▸ Task goal
When you reach the line in the listing below that contains "Exploratory Data Analysis", begin returning lines exactly as written, and stop after the line that contains "3. Jenkins, Octopus". Return no other lines.

▸ Records provided

↓↓↓

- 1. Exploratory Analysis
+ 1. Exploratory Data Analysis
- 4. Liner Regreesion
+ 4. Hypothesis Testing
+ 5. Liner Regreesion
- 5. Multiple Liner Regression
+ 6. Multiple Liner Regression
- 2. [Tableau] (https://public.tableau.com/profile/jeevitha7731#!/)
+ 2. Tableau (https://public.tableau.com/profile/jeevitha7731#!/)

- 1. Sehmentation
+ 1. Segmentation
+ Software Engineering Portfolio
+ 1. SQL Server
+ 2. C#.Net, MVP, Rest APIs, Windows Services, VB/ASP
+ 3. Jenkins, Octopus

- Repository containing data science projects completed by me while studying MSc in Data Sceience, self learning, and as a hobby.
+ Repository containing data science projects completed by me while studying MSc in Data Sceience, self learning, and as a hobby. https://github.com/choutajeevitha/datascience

↑↑↑
↓↓↓

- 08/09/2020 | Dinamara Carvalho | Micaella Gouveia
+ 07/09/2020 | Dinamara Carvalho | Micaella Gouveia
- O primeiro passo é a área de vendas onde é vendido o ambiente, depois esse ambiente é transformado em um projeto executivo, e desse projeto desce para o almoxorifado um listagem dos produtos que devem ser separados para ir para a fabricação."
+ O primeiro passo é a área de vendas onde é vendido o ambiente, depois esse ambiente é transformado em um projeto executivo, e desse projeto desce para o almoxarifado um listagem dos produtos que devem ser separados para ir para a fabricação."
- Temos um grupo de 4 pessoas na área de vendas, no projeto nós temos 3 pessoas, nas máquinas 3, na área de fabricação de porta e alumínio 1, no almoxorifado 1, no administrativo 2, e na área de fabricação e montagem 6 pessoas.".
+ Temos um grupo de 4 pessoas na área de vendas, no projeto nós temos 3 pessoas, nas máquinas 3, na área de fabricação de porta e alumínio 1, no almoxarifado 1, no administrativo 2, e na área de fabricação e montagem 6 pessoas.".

↑↑↑
↓↓↓

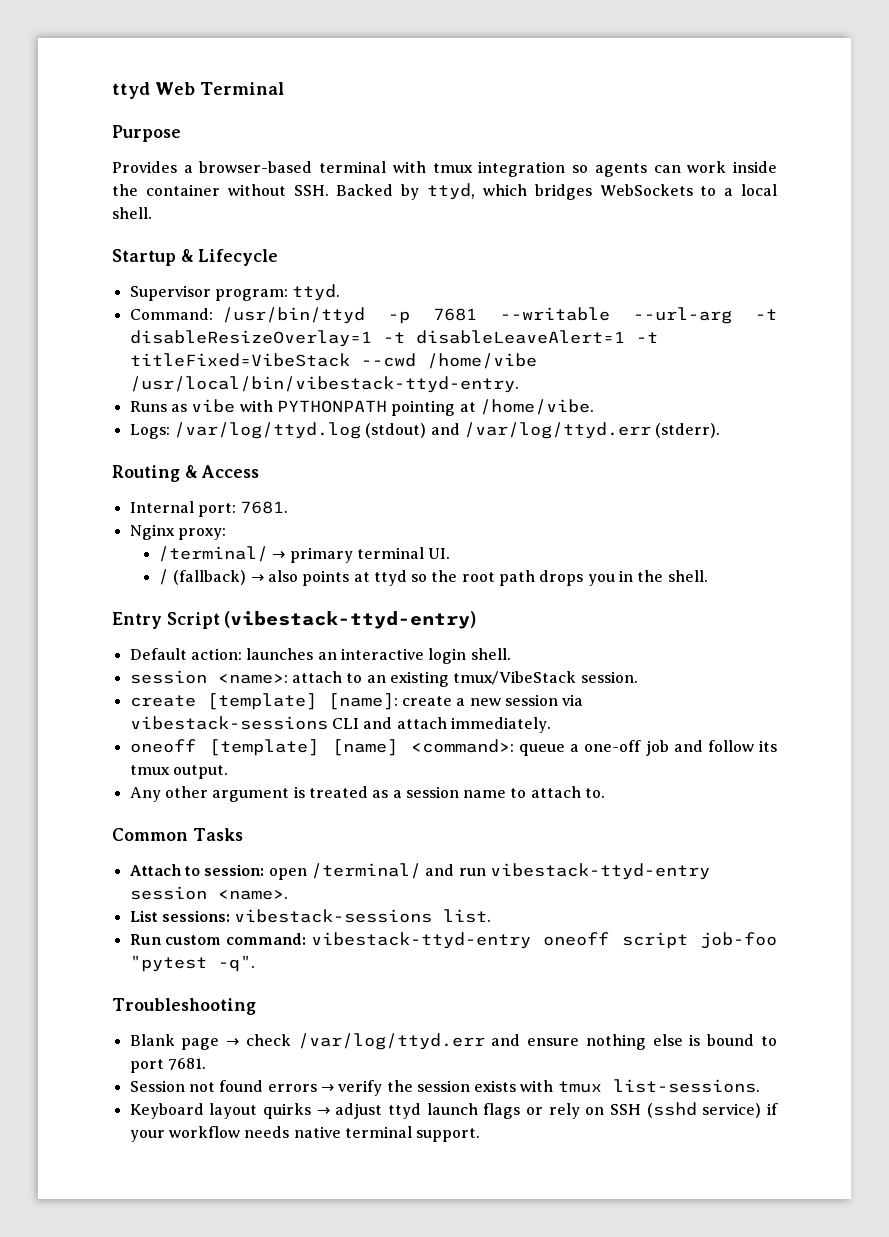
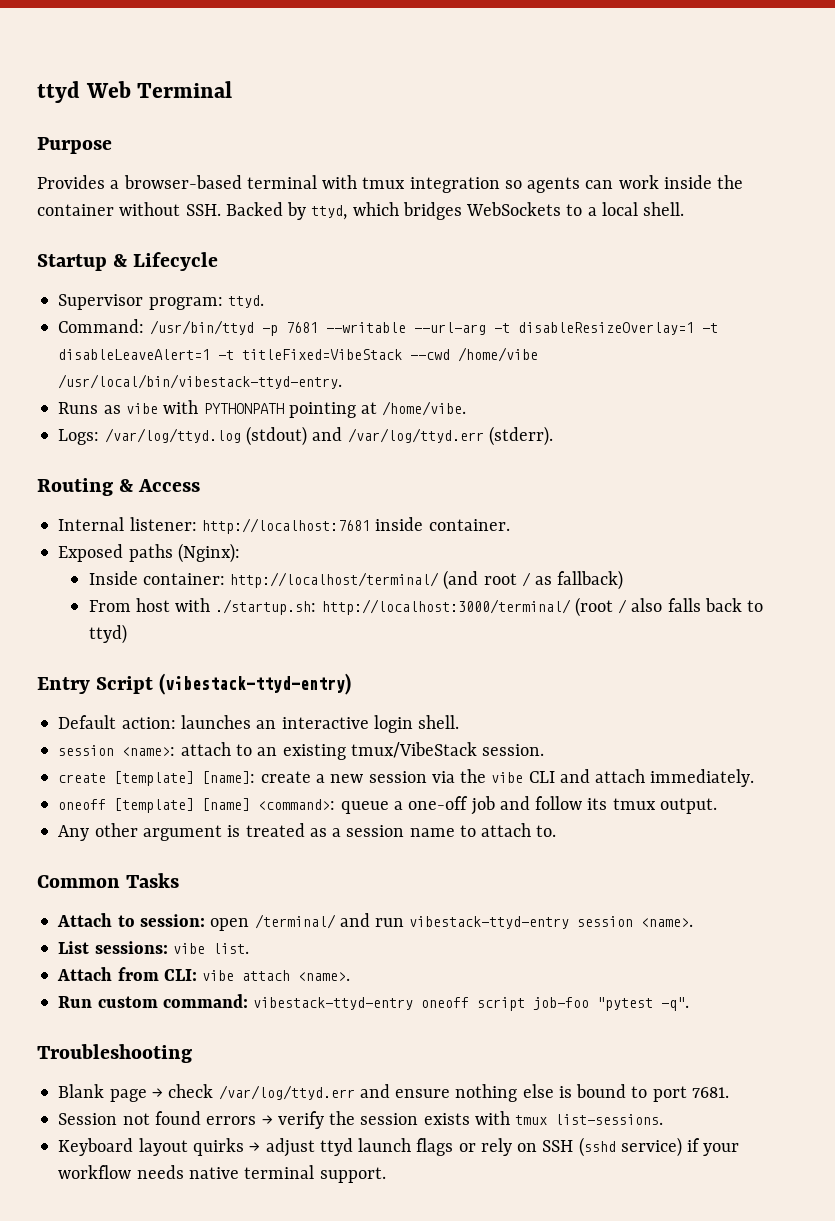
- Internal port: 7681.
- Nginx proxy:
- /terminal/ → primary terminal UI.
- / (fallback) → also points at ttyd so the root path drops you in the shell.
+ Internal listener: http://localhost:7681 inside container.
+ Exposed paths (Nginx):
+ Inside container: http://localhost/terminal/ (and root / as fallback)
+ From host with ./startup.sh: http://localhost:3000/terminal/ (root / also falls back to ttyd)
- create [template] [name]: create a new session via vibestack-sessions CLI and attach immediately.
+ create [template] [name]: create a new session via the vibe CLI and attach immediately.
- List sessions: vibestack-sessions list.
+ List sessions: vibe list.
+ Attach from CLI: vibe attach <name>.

↑↑↑

▸ Written reply
+ 1. Exploratory Data Analysis
- 4. Liner Regreesion
+ 4. Hypothesis Testing
+ 5. Liner Regreesion
- 5. Multiple Liner Regression
+ 6. Multiple Liner Regression
- 2. [Tableau] (https://public.tableau.com/profile/jeevitha7731#!/)
+ 2. Tableau (https://public.tableau.com/profile/jeevitha7731#!/)

- 1. Sehmentation
+ 1. Segmentation
+ Software Engineering Portfolio
+ 1. SQL Server
+ 2. C#.Net, MVP, Rest APIs, Windows Services, VB/ASP
+ 3. Jenkins, Octopus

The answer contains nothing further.